• EXERCISE MATERIALS:
=====
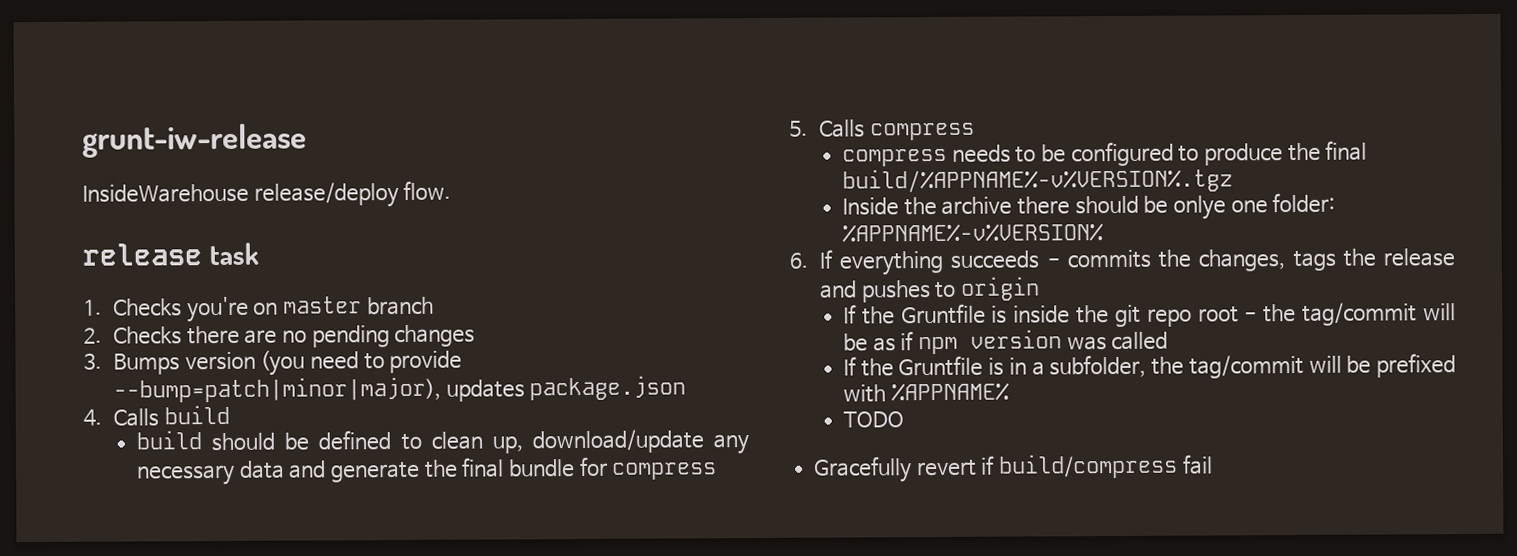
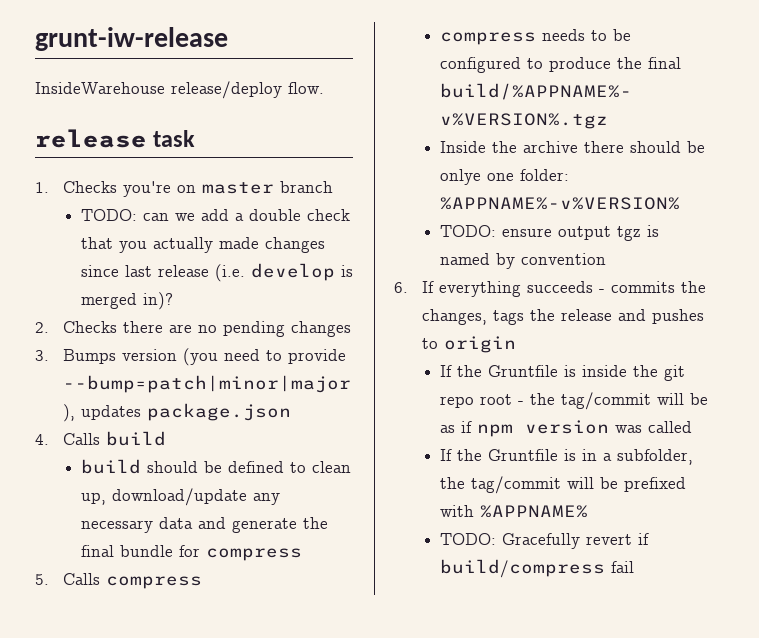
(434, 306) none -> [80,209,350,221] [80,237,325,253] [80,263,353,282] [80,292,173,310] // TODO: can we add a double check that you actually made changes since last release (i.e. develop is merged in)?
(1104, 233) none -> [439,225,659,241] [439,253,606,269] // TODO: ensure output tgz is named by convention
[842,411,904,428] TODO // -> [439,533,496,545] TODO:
=====
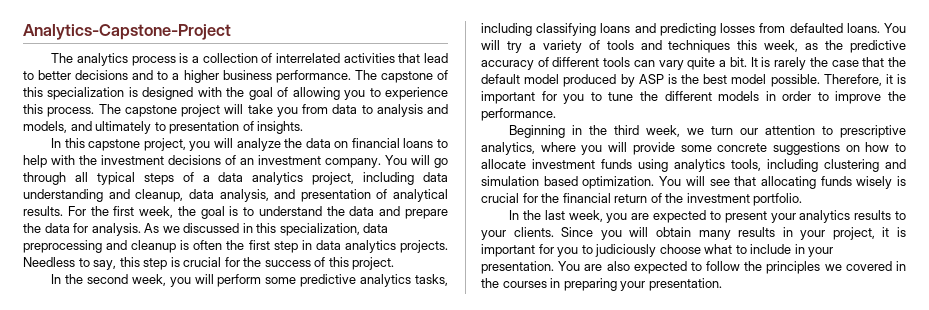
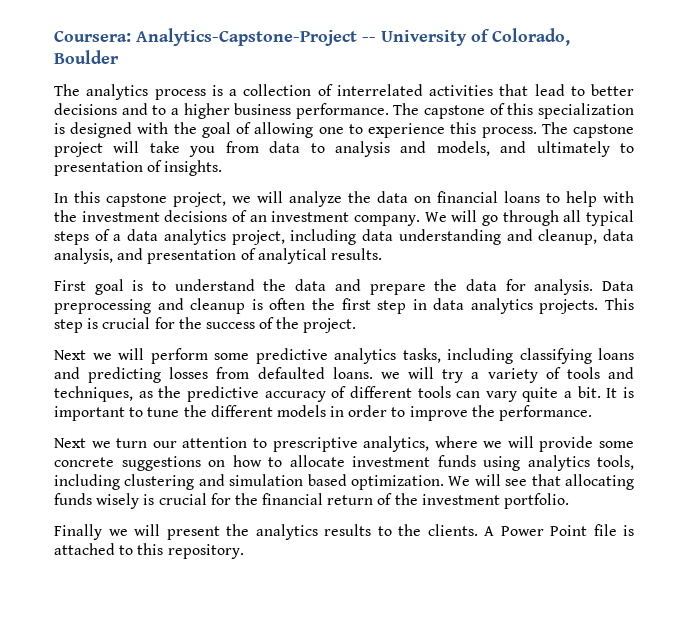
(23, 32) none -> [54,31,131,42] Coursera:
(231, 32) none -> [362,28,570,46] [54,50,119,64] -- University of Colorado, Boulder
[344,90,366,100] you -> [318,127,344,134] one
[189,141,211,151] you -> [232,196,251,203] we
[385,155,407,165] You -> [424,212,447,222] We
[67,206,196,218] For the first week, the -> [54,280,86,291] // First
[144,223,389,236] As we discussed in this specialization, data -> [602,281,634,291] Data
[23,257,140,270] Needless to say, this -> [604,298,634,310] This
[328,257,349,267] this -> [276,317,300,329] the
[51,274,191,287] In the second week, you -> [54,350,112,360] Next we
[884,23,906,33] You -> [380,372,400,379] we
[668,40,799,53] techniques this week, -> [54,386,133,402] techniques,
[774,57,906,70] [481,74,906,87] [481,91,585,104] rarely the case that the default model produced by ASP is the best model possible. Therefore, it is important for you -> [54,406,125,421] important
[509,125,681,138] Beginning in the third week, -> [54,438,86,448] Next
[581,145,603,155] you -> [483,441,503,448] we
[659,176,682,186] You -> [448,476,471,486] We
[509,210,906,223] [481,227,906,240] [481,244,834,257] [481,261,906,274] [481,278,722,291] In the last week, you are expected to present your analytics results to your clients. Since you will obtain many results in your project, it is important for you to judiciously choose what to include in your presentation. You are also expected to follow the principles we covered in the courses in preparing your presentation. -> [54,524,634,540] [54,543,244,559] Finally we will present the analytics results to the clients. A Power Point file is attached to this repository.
=====
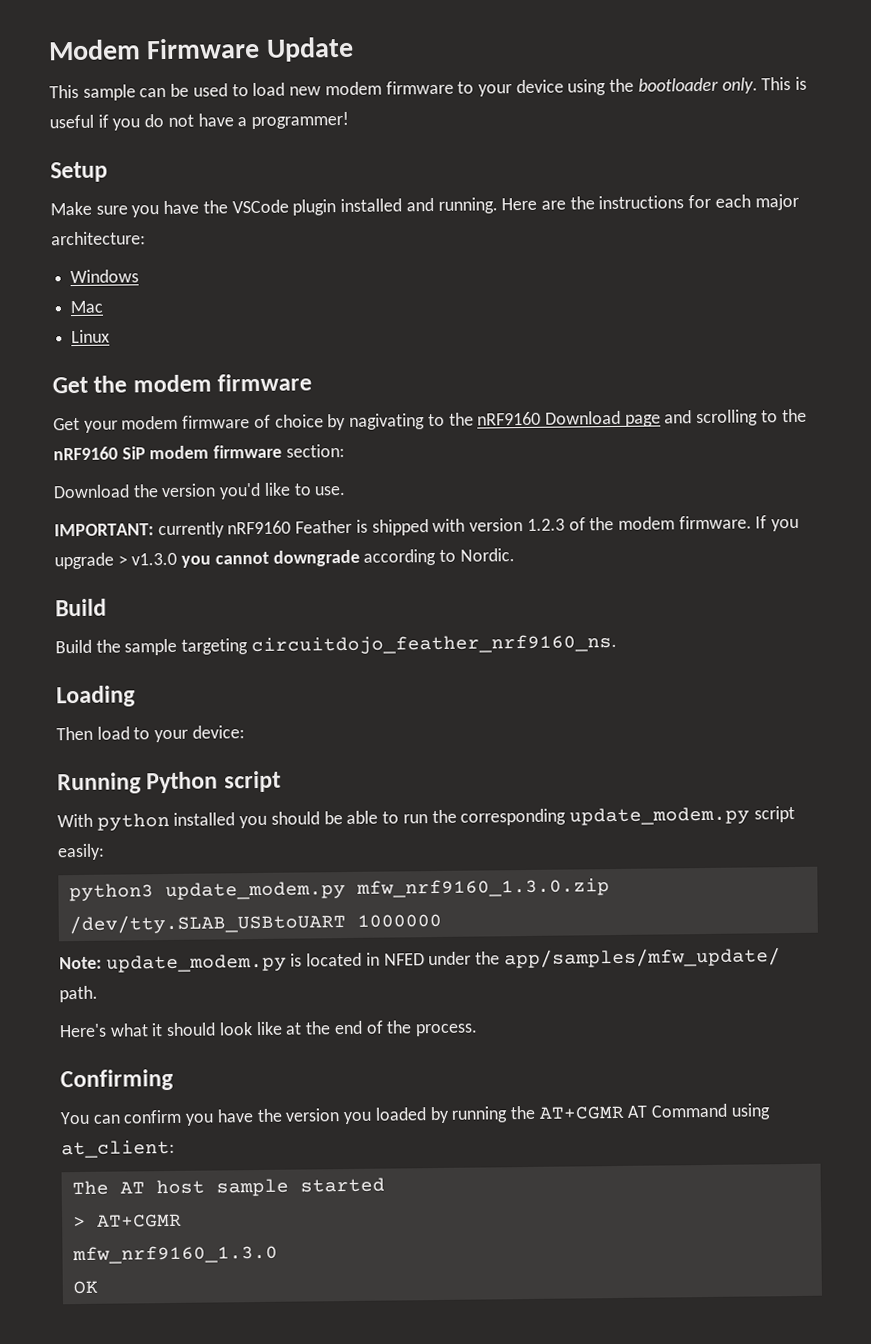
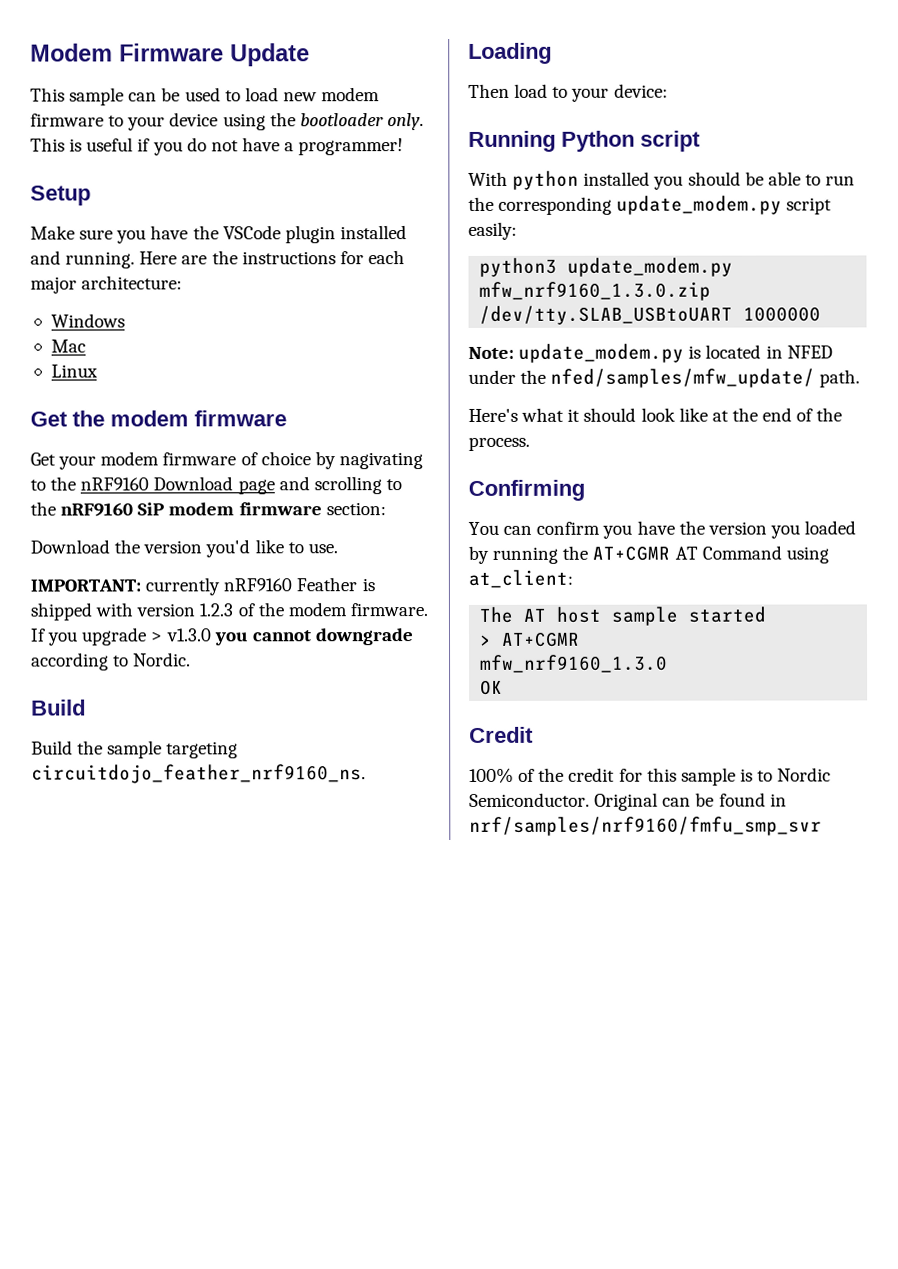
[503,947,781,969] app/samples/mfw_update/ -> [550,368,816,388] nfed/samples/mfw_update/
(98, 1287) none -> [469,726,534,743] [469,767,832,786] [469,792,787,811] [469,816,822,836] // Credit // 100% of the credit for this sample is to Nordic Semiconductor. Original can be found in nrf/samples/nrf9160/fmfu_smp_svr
=====
• PROBLEM TO WORK ON: Would you copy out exactly the lines above that start at the one containing "(434, 306) none" and end at the one containing "[842,411,904,428] TODO //", inclusive?

• FINISHED TASK:
(434, 306) none -> [80,209,350,221] [80,237,325,253] [80,263,353,282] [80,292,173,310] // TODO: can we add a double check that you actually made changes since last release (i.e. develop is merged in)?
(1104, 233) none -> [439,225,659,241] [439,253,606,269] // TODO: ensure output tgz is named by convention
[842,411,904,428] TODO // -> [439,533,496,545] TODO:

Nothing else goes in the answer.